BEGIN

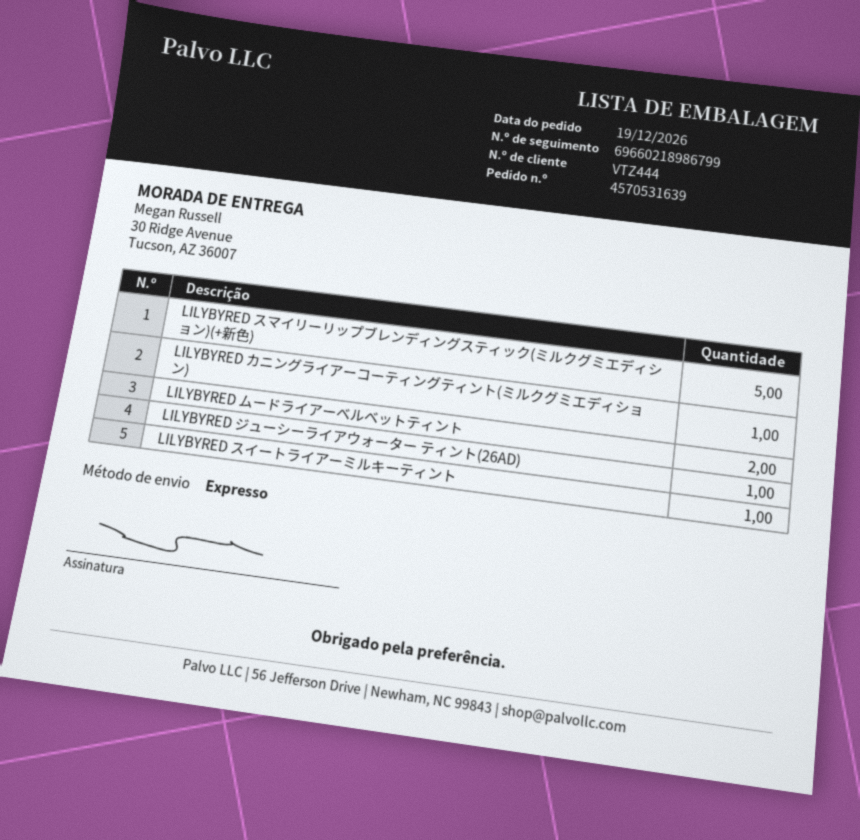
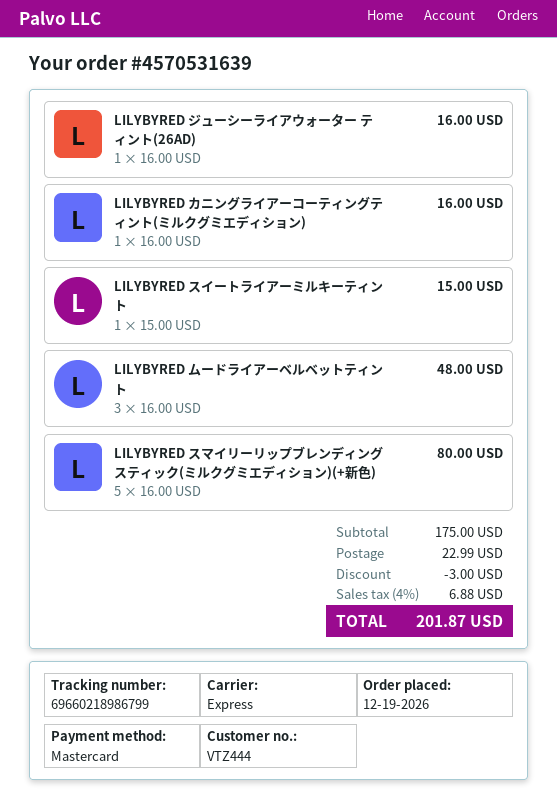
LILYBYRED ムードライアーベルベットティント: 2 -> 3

END
BEGIN

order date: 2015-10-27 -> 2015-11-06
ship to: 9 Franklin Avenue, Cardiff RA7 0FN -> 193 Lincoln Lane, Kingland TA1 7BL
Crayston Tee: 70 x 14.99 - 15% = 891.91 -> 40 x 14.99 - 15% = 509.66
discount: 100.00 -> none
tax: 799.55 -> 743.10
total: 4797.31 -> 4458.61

END

EXERCISE REQUIREMENTS: Please write out, exactly as they appear above, only the lines in the stretch from the line with "discount: 100.00 -> none" through the line with "total: 4797.31 -> 4458.61".

ANSWER TO THE PROBLEM:
discount: 100.00 -> none
tax: 799.55 -> 743.10
total: 4797.31 -> 4458.61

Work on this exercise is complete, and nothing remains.